Cytochemical Demonstration and Metabolic Significance of Reduced Diphospho-Pyridinenucleotide and Triphospho-Pyridinenucleotide Reductases in Human Gingiva

¹ Institute of Stomatological Research, Brookline, Massachusetts

Diphospho-Pyridinenucleotide nitro blue tetrazolium reductase (DPNH₂R) and Triphospho-Pyridinenucleotide nitro blue tetrazolium reductase (TPNH₂R) were demonstrated histochemically in human-gingiva biopsy samples. DPNH₂R exhibited considerably higher activity than TPNH₂R in the epithelium and the connective tissue. Positive reaction, as evidenced by intense purple and blue-purple formazan, was observed for each enzyme in the cytoplasm of all epithelial cells except those of parakeratin and keratin. However, the parakeratin layer consistently exhibited endogenous reducing activity characterized by pink-violet to violet colors. Cyanide intensification of formazan deposition was observed in all tissue sections. Keratin remained unreactive in all cases. Positive purple and blue-purple formazan DPNH₂R and TPNH₂R reactions were observed in blood vessels, nerves, and cells of the connective tissue. Characteristic contrasting patterns of distribution of the enzyme activities were found. DPNH₂R was most active in the basal epithelium, decreasing progressively to and through the stratum granulosum.
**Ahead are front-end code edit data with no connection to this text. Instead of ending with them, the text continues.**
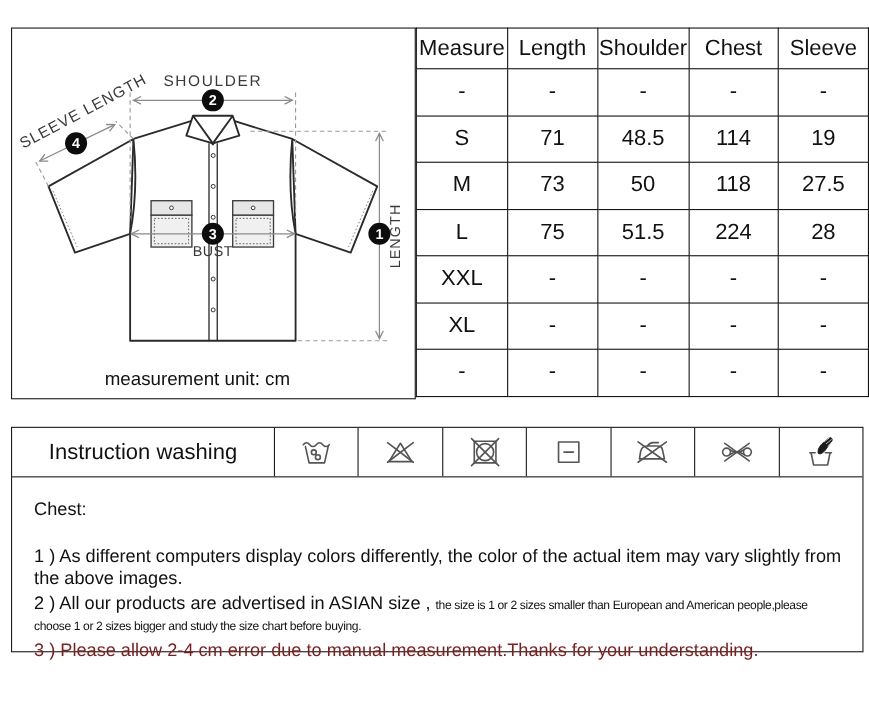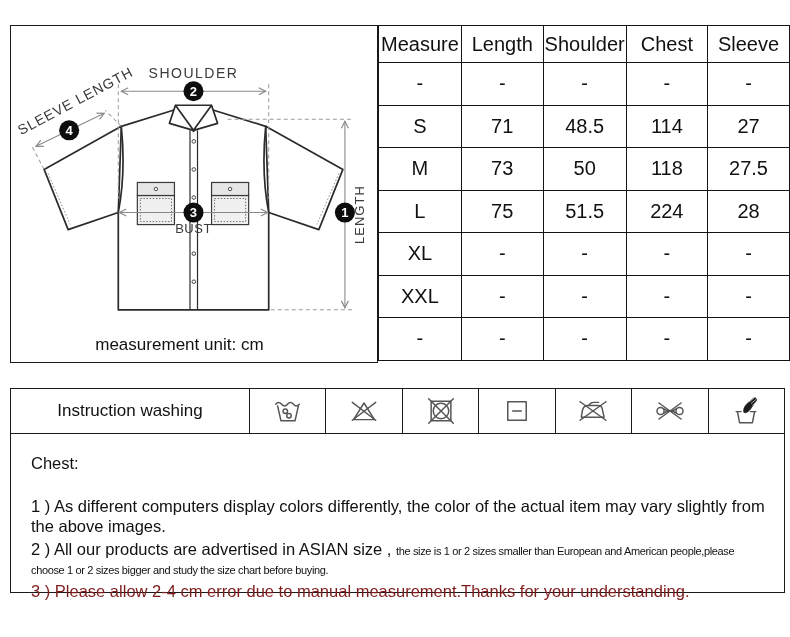--- a/index.html
+++ b/index.html
@@ -16,21 +16,21 @@
   .size-table td,.size-table th{border:1.5px solid #141414;width:82px;height:41.5px;
         text-align:center;vertical-align:middle;font-size:20px;font-weight:normal;
         padding:0;background:#fff;}
   .size-table th{height:36px;}
 
   
   .care-box{position:absolute;left:10px;top:388px;width:775px;height:205px;
             border:1.5px solid #1a1a1a;box-sizing:border-box;background:#fff;}
   .wash-row{display:flex;height:45px;border-bottom:1.5px solid #1a1a1a;box-sizing:border-box;}
   .wash-label{width:238px;display:flex;align-items:center;justify-content:center;
-              font-size:17px;box-sizing:border-box;}
+              font-size:20px;box-sizing:border-box;}
   .wash-cell{flex:1;border-left:1.5px solid #1a1a1a;display:flex;align-items:center;
              justify-content:center;box-sizing:border-box;}
   .wash-cell svg{width:36px;height:32px;}
   .wicon{stroke:#555;stroke-width:1.2;fill:none;stroke-linecap:round;stroke-linejoin:round;}
 
   .note-area{padding:12px 14px 0 20px;font-size:16.5px;line-height:1.17;}
   .note-title{margin:8px 0 24px 0;}
   .note-area p{margin:0 0 4px 0;}
   .cond{font-size:11px;letter-spacing:-0.35px;}
   .warn{color:#7f1d1d;}
@@ -142,45 +142,45 @@
       <td>-</td>
       <td>-</td>
       <td>-</td>
       <td>-</td>
     </tr>
     <tr>
       <td>S</td>
       <td>71</td>
       <td>48.5</td>
       <td>114</td>
-      <td>27</td>
+      <td>19</td>
     </tr>
     <tr>
       <td>M</td>
       <td>73</td>
       <td>50</td>
       <td>118</td>
       <td>27.5</td>
     </tr>
     <tr>
       <td>L</td>
       <td>75</td>
       <td>51.5</td>
       <td>224</td>
       <td>28</td>
     </tr>
     <tr>
+      <td>XXL</td>
+      <td>-</td>
+      <td>-</td>
+      <td>-</td>
+      <td>-</td>
+    </tr>
+    <tr>
       <td>XL</td>
-      <td>-</td>
-      <td>-</td>
-      <td>-</td>
-      <td>-</td>
-    </tr>
-    <tr>
-      <td>XXL</td>
       <td>-</td>
       <td>-</td>
       <td>-</td>
       <td>-</td>
     </tr>
     <tr>
       <td>-</td>
       <td>-</td>
       <td>-</td>
       <td>-</td>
TPNH₂R was most active in the stratum granulosum and decreased progressively to and through the stratum spinosum, becoming more reactive in the stratum germinativum. Desmosomes, tonofibrils, intercellular bridges, and nucleoli of the epithelial cells exhibited positive purple formazan-staining reactions for both enzymes, suggesting a broader metabolic role for these organelles than previously indicated. Many TPNH₂R specific blue-staining granules (probably keratohyalin) were observed in the stratum granulosum sparsely extending into the parakeratin. These granules were present in lesser amounts with the DPNH₂R disclosure. An oxidative metabolic pathway has been proposed for the formation of the keratin-precursor substance and keratin, whose reductive phase primarily is dependent upon TPN-mediated metabolism (e.g., the pentose shunt) and secondarily upon DPN-mediated metabolism (e.g., the Krebs cycle), and whose oxidative phase is dependent on a cyanide-sensitive oxidase, probably cytochrome oxidase, in the stratum granulosum, and an unidentified cyanide-sensitive oxidative system in the parakeratin.